I’ve been avoiding the lockout post because I’m completely fed up with the whole thing and it hasn’t even started. It baffles me how a league willingly shuts itself down when revenues are at record highs, the TV deal they’ve been waiting on for years is in place and there is actual fan interest in some of the bigger US markets. If there isn’t a way to equitably divide three-point-whatever billion dollars, then they don’t really deserve to have any of it.
That sounds like some sort of manifesto for fan revolt, which I won’t get into because that sort of thing only works when it’s organic. Any conscious attempt to “show who’s boss” works out about as well as those silly “let’s teach the gas companies a lesson” spam messages that always clutter your inbox. Honestly, if you don’t buy gas on Wednesday, it just means a banner day on Thursday. People come back if there’s a legitimate need. The NHL knows this and it’s why they don’t fear us.
Still, both sides are playing the PR games, hoping to get the fans on board (to what end, I am not sure). That’s why I find this card so apt for this subject. Woodman is the fan – tired, drained, sensing loss and incapable of doing much of anything about it. Standing above him, trying to be reassuring, are the two parties causing him most of the grief. “Don’t worry, ” they say, “we’ll never leave you.” Well, great. That just means the whole thing will repeat yet again and we will never get out of this fool cycle. The message is clearly not what he wants or needs to hear.
Freddie Washington was an athlete, so he can represent Fehr and the NHLPA. He’s making much more of an overture to the fan, showing a lot more interest. Of course, he needs to. His power is limited and he needs the fans to back him – not that it will really help. Epstein becomes Bettman by default – and it fits. He’s got the smirk happening, leaning on the players while looking down at the fans. I don’t think there’s much concern there.

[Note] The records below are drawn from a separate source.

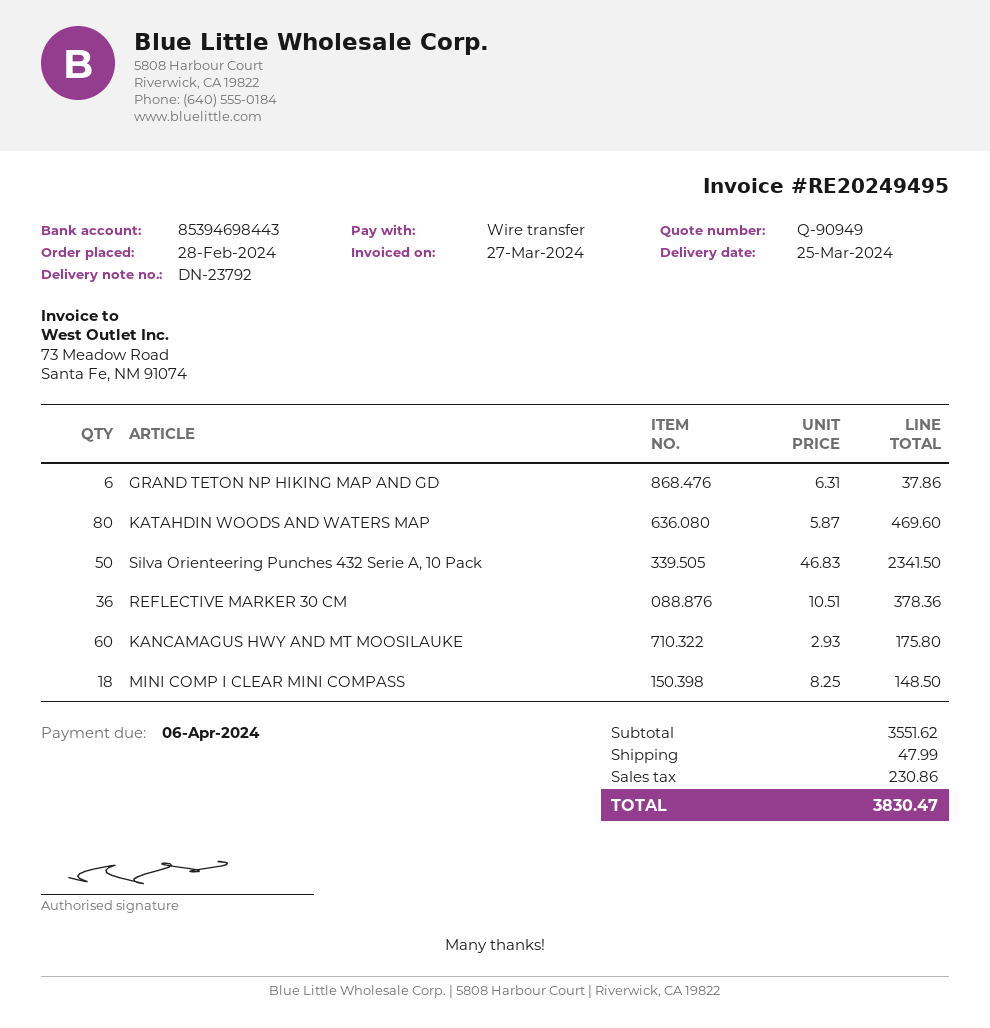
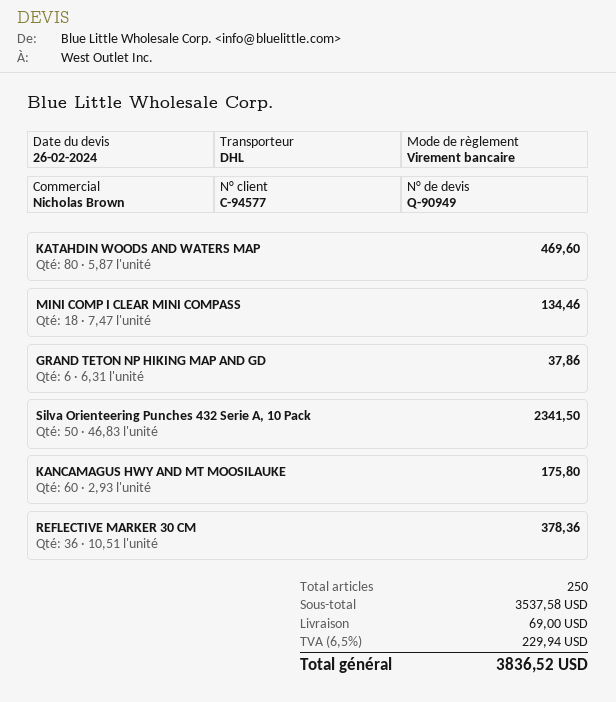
MINI COMP I CLEAR MINI COMPASS: 18 x 8.25 = 148.50 -> 18 x 7.47 = 134.46
subtotal: 3551.62 -> 3537.58
shipping: 47.99 -> 69.00
tax: 230.86 -> 229.94
total: 3830.47 -> 3836.52

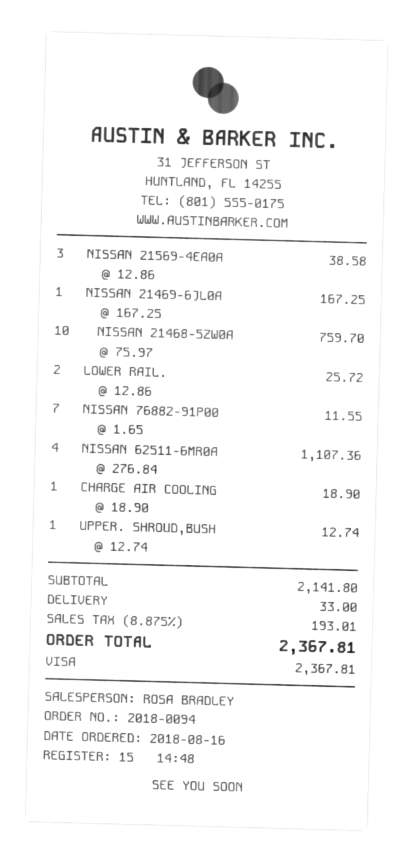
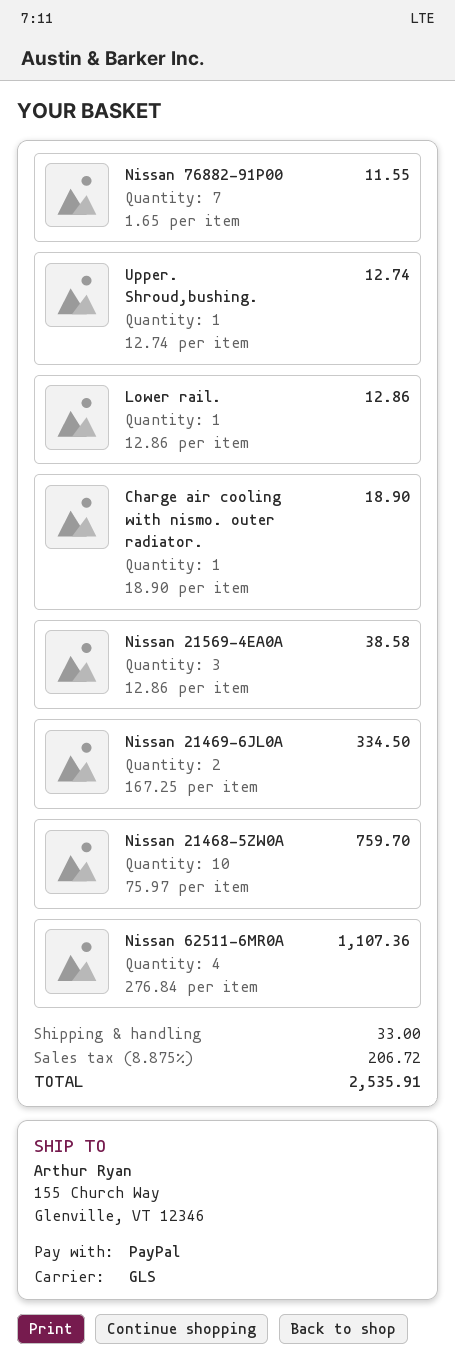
payment method: Visa -> PayPal
NISSAN 21469-6JL0A: 1 x 167.25 = 167.25 -> 2 x 167.25 = 334.50
LOWER RAIL.: 2 x 12.86 = 25.72 -> 1 x 12.86 = 12.86
tax: 8.875% = 193.01 -> 8.875% = 206.72
total: 2367.81 -> 2535.91

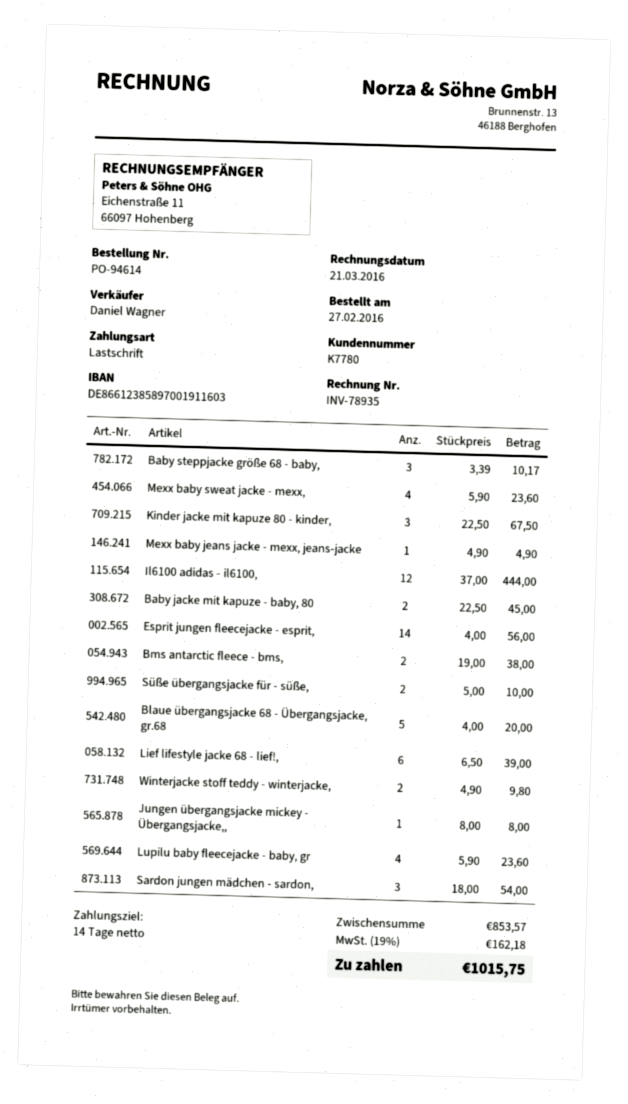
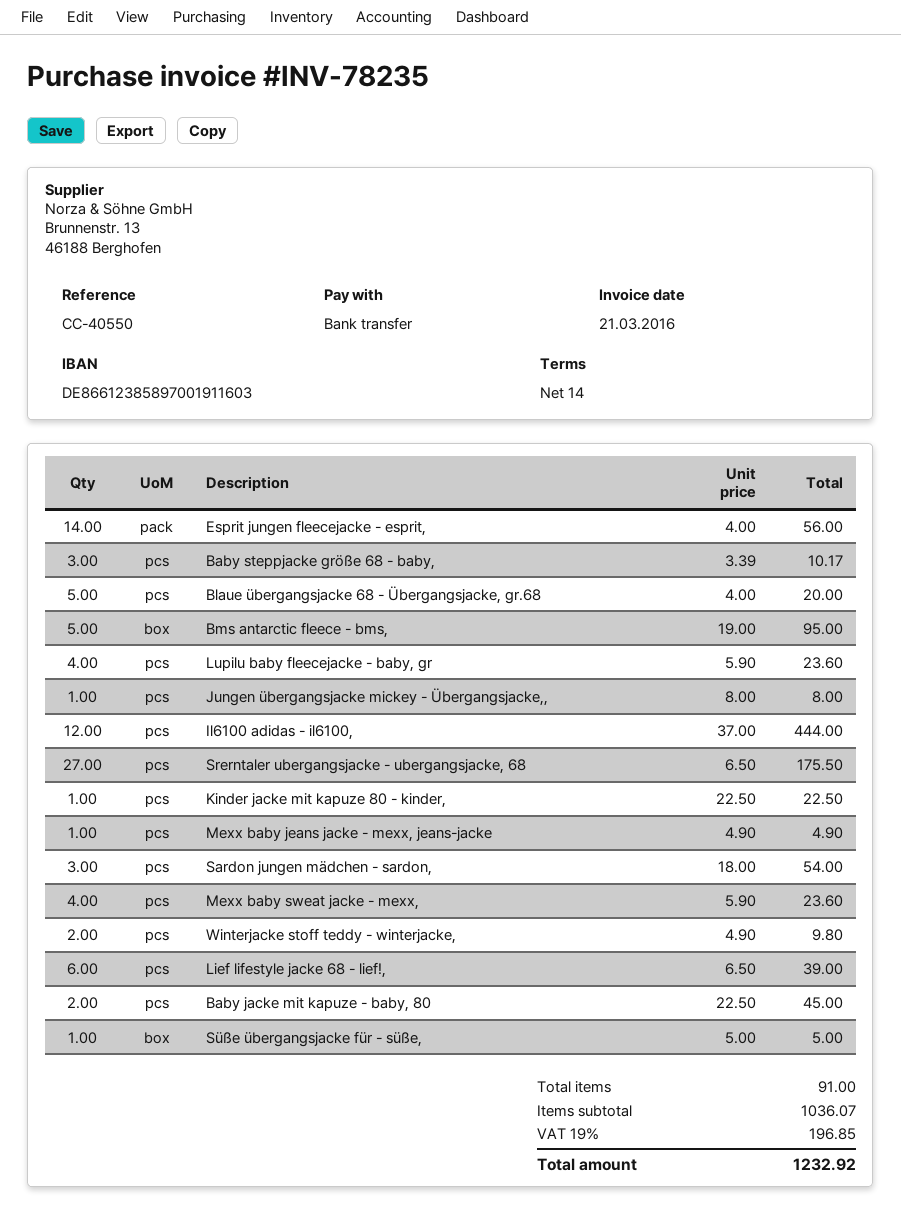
invoice number: INV-78935 -> INV-78235
payment method: direct debit -> bank transfer
Kinder jacke mit kapuze 80 - kinder,: 3 x 22.50 = 67.50 -> 1 x 22.50 = 22.50
Bms antarctic fleece - bms,: 2 x 19.00 = 38.00 -> 5 x 19.00 = 95.00
Süße übergangsjacke für - süße,: 2 x 5.00 = 10.00 -> 1 x 5.00 = 5.00
Srerntaler ubergangsjacke - ubergangsjacke, 68: none -> 27 x 6.50 = 175.50
subtotal: 853.57 -> 1036.07
tax: 19% = 162.18 -> 19% = 196.85
total: 1015.75 -> 1232.92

Woodman, of course, would likely be happiest if they would leave him. This is true both from the perspective of the show and the lockout. We don’t need them here telling us how much they care. We need them solving the CBA before they trash another season. That’s how you show you care. It’s not about the fan, however. It never was.
In 2004, the lockout generated a ton of fan passion. As a fan, you sided with the owners or the players and thousands upon thousands of lines were written all over the web, furiously arguing and defending positions. That just isn’t happening this time out. There is no honour to defend, no belief set to put forth. We’re just waiting, hoping for action instead of platitudes – and getting more tired by the day.